Within the entries below, find the portion that opens with the line containing "subtotal: 186.74 -> 191.64" and closes with the line containing "Provoker / Demon Compass T-shirt". Retype that portion exactly and only.
━━━ Material for the task
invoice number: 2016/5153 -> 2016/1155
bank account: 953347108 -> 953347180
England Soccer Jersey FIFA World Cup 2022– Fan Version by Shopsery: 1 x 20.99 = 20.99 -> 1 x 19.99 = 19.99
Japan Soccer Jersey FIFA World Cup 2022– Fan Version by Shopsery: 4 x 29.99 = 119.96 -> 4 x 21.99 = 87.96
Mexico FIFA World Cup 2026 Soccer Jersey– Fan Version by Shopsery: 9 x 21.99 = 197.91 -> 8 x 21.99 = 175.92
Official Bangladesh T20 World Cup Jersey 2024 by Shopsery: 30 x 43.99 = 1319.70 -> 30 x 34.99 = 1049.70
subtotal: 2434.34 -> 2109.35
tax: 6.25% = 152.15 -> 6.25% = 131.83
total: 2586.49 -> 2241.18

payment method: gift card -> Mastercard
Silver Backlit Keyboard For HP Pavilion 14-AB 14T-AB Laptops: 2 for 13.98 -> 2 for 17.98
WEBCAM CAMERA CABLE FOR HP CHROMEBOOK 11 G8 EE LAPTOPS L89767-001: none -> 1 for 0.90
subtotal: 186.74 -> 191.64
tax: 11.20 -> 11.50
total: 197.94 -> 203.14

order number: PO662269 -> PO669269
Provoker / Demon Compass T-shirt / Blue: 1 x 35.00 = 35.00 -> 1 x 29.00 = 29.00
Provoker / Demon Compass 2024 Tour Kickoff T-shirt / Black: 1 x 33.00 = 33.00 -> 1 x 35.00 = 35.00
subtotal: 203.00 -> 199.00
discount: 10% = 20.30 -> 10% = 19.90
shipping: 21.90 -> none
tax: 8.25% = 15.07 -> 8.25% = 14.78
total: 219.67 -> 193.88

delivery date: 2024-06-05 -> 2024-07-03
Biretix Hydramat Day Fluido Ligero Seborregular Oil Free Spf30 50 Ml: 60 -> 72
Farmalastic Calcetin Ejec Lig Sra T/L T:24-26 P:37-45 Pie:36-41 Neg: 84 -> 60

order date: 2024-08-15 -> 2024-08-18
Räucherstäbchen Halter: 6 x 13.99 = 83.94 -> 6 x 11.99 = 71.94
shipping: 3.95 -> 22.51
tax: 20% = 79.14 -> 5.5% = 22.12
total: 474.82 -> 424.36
━━━━━━
Written answer:
subtotal: 186.74 -> 191.64
tax: 11.20 -> 11.50
total: 197.94 -> 203.14

order number: PO662269 -> PO669269
Provoker / Demon Compass T-shirt / Blue: 1 x 35.00 = 35.00 -> 1 x 29.00 = 29.00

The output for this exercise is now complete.